Set down the records once more, please, exactly and with the pictures left out.

════

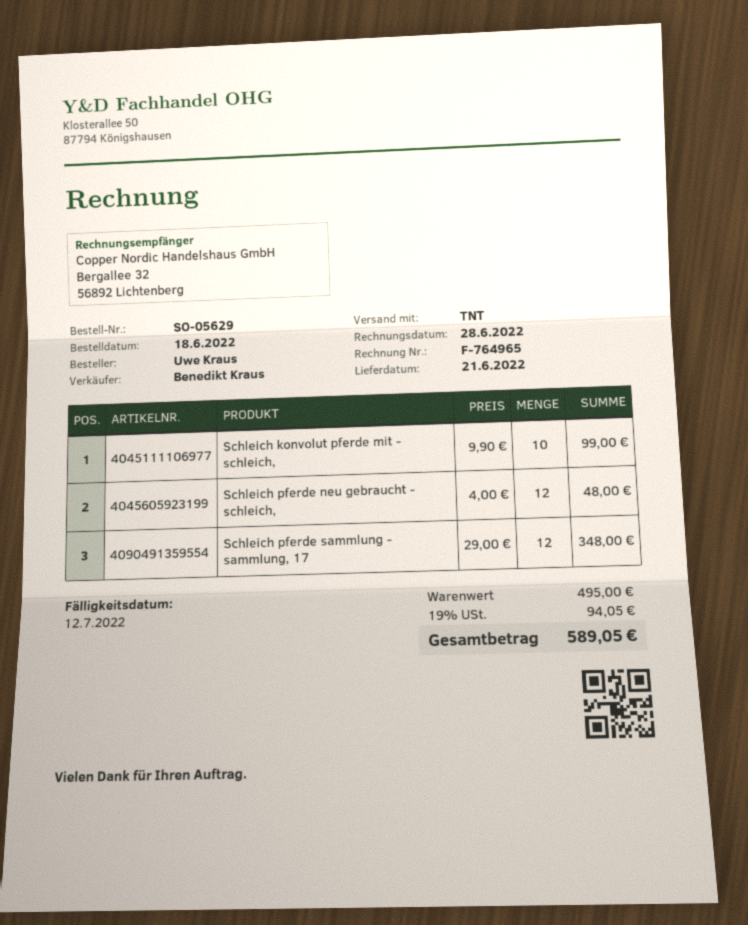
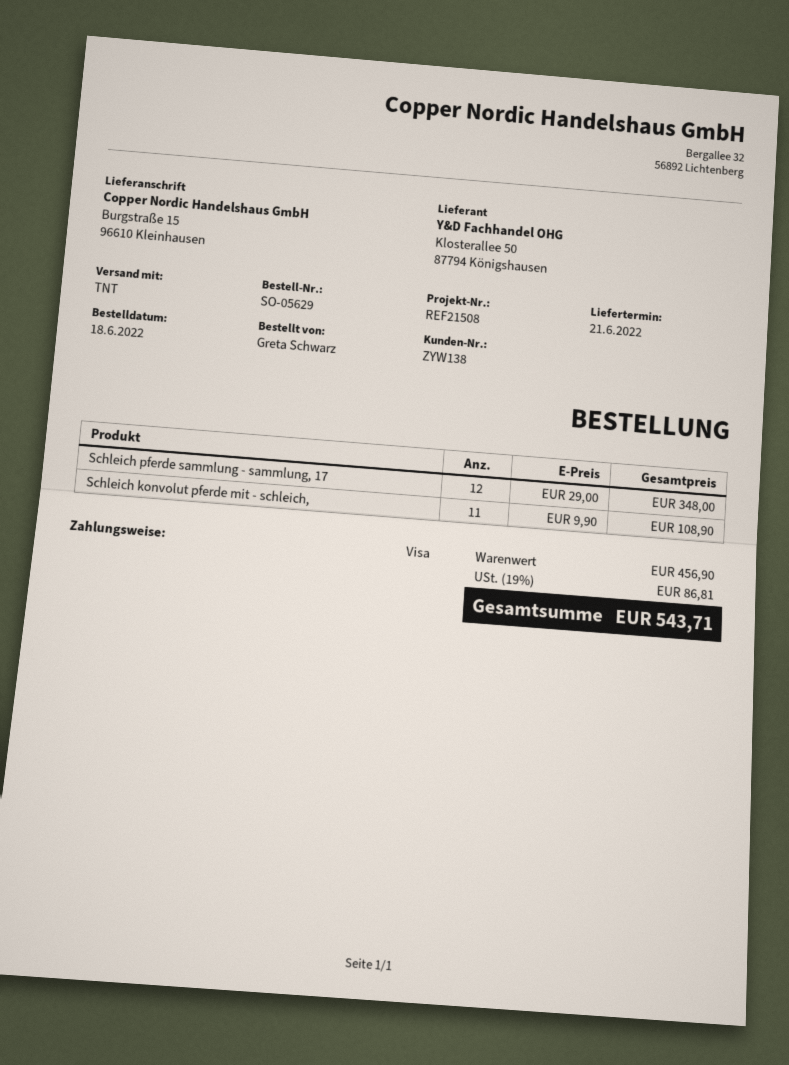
ordered by: Uwe Kraus -> Greta Schwarz
Schleich konvolut pferde mit - schleich,: 10 x 9.90 = 99.00 -> 11 x 9.90 = 108.90
Schleich pferde neu gebraucht - schleich,: 12 x 4.00 = 48.00 -> none
subtotal: 495.00 -> 456.90
tax: 19% = 94.05 -> 19% = 86.81
total: 589.05 -> 543.71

════

_YOUR SOLUTION_.
ordered by: Uwe Kraus -> Greta Schwarz
Schleich konvolut pferde mit - schleich,: 10 x 9.90 = 99.00 -> 11 x 9.90 = 108.90
Schleich pferde neu gebraucht - schleich,: 12 x 4.00 = 48.00 -> none
subtotal: 495.00 -> 456.90
tax: 19% = 94.05 -> 19% = 86.81
total: 589.05 -> 543.71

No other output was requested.